Decode context for ‘good’ (one worth per head):

tensor([12.5000, 6.0000, 10.0000, 8.6000])

Discover that is an identical to the outcome we computed with out the cache. KV cache doesn’t change what the mannequin computes, but it surely eliminates redundant computations.

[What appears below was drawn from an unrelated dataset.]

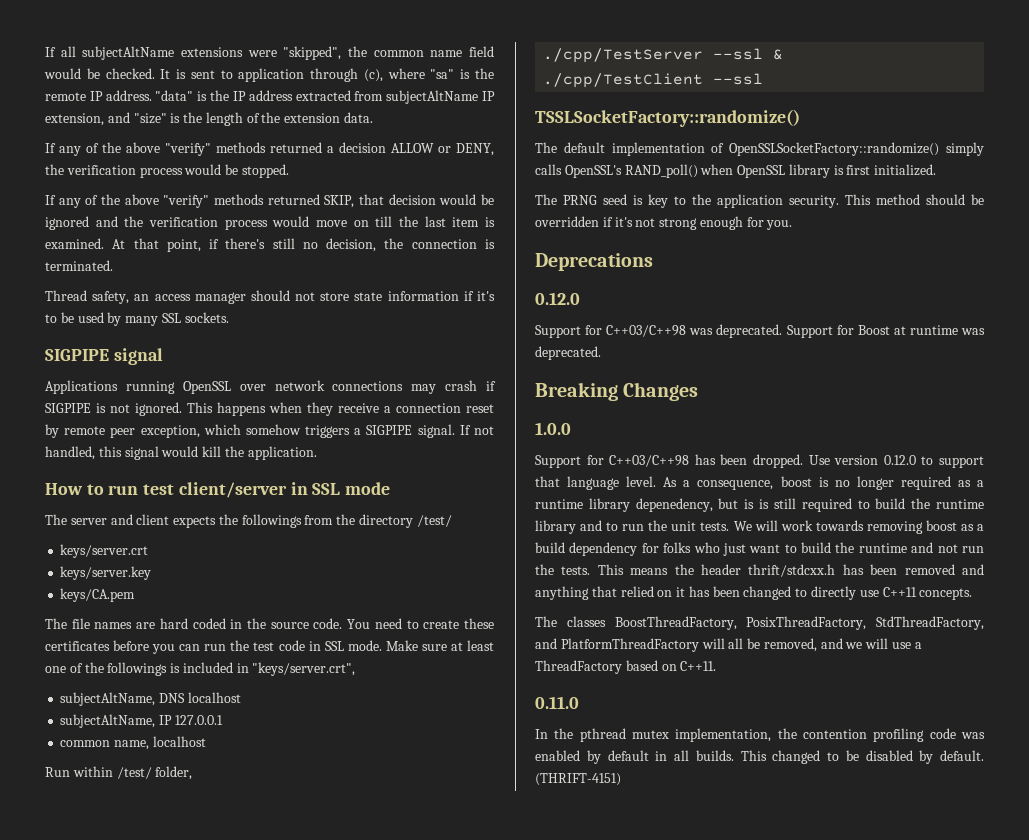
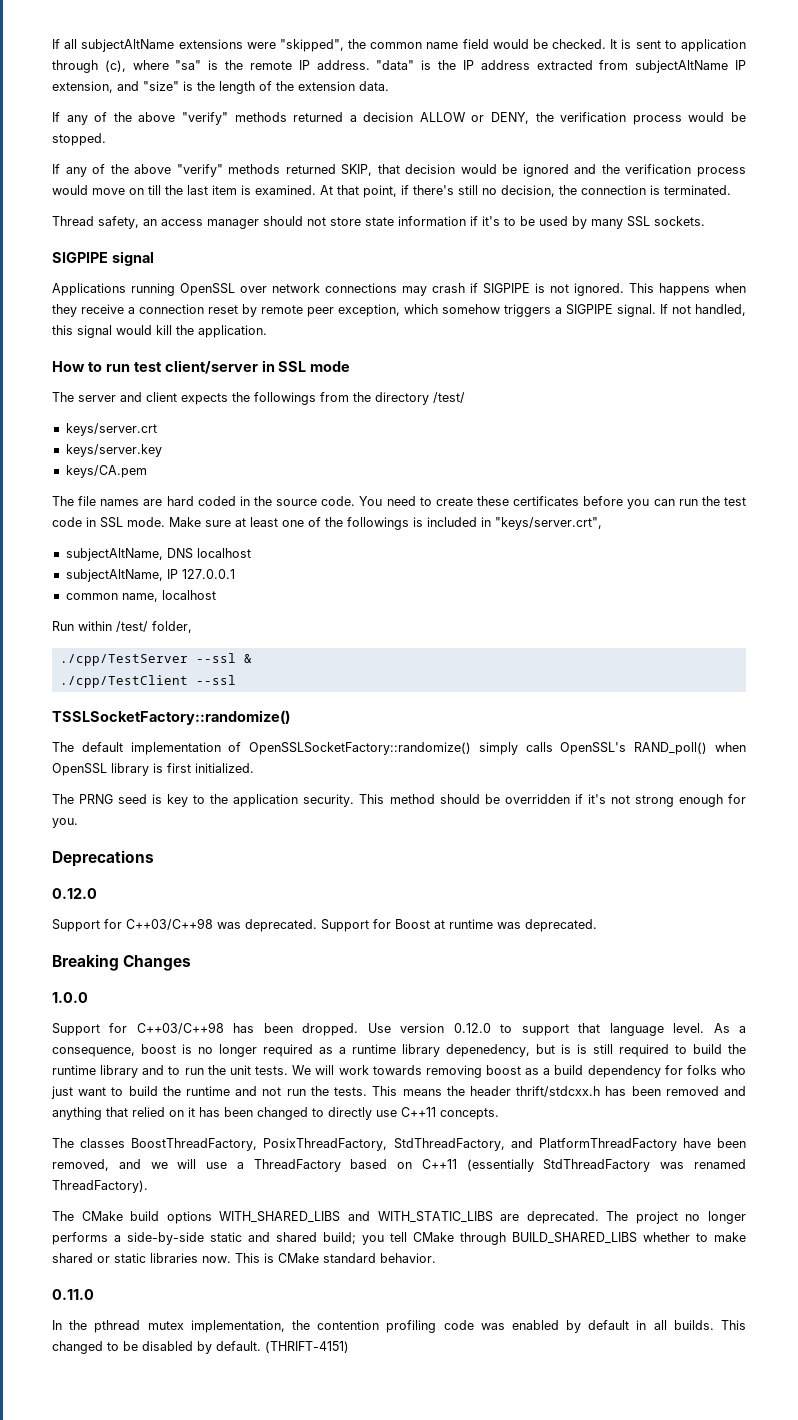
- The classes BoostThreadFactory, PosixThreadFactory, StdThreadFactory, and PlatformThreadFactory will all be removed, and we will use a ThreadFactory based on C++11.
+ The classes BoostThreadFactory, PosixThreadFactory, StdThreadFactory, and PlatformThreadFactory have been removed, and we will use a ThreadFactory based on C++11 (essentially StdThreadFactory was renamed ThreadFactory).
+ The CMake build options WITH_SHARED_LIBS and WITH_STATIC_LIBS are deprecated. The project no longer performs a side-by-side static and shared build; you tell CMake through BUILD_SHARED_LIBS whether to make shared or static libraries now. This is CMake standard behavior.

KV cache is completely different from the cache in different utility that the item saved isn’t changed however up to date. Each new token added to the immediate appends a brand new row to the tensor saved. Implementing a KV cache that may effectively replace the tensor is the important thing to make LLM inference sooner.

Additional Readings

Beneath are some sources that you could be discover helpful:

Abstract

On this article, we walked via the 2 phases of LLM inference. Throughout prefill, the complete immediate is processed in a single parallel ahead go and the keys and values for each token are computed and saved. Throughout decode, the mannequin generates one token at a time, utilizing solely the brand new token’s question in opposition to the cached keys and values to keep away from redundant recomputation. Prefill warms up the KV cache and decode updates it. Quicker prefill means sooner you see the primary token within the response and sooner decode means sooner you see the remainder of the response. Collectively, these two phases clarify why LLMs can course of lengthy prompts rapidly however generate output token by token, and why KV cache is important for making that era sensible at scale.